» **DATA**:
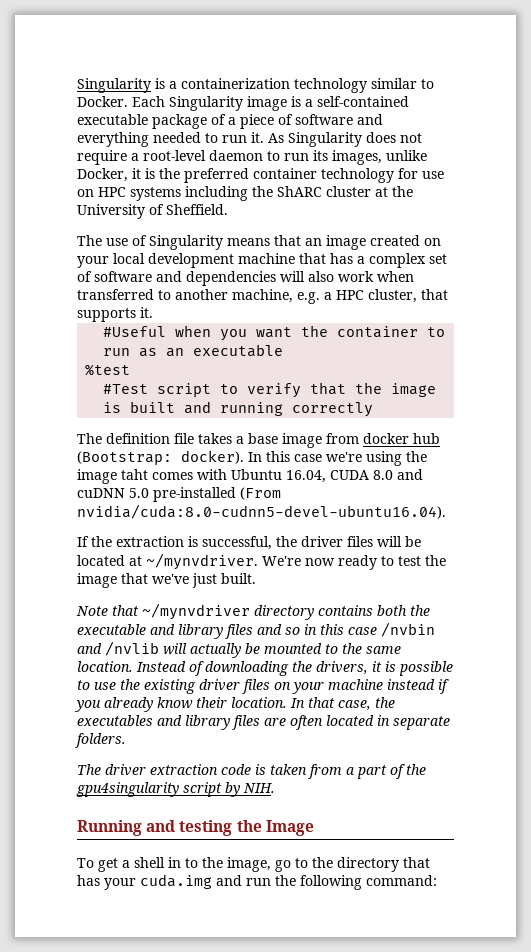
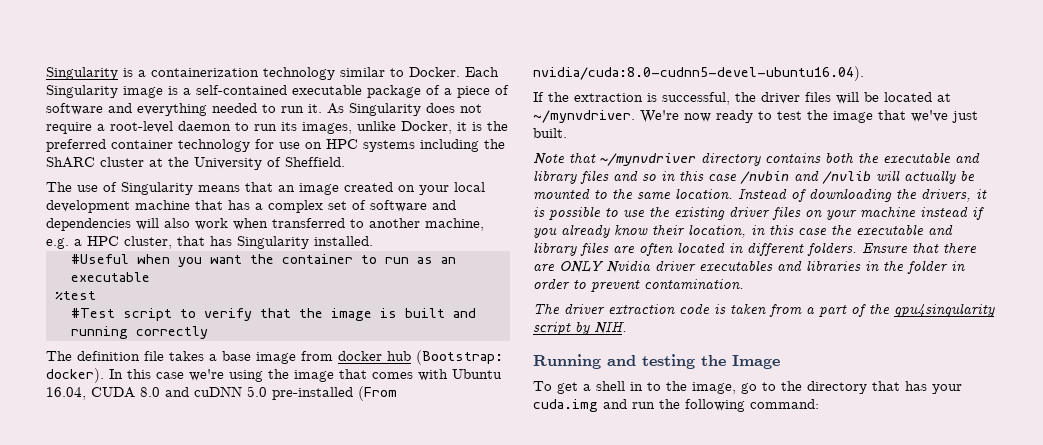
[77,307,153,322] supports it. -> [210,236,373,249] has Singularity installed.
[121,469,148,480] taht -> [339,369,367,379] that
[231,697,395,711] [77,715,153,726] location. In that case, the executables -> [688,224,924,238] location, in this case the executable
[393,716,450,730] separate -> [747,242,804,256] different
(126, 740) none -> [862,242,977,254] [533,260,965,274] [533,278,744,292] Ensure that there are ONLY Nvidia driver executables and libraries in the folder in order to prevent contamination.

» **ASSIGNMENT**: Set down the material exactly, every line of it, except for the pictures.

» **TASK RESPONSE**:
[77,307,153,322] supports it. -> [210,236,373,249] has Singularity installed.
[121,469,148,480] taht -> [339,369,367,379] that
[231,697,395,711] [77,715,153,726] location. In that case, the executables -> [688,224,924,238] location, in this case the executable
[393,716,450,730] separate -> [747,242,804,256] different
(126, 740) none -> [862,242,977,254] [533,260,965,274] [533,278,744,292] Ensure that there are ONLY Nvidia driver executables and libraries in the folder in order to prevent contamination.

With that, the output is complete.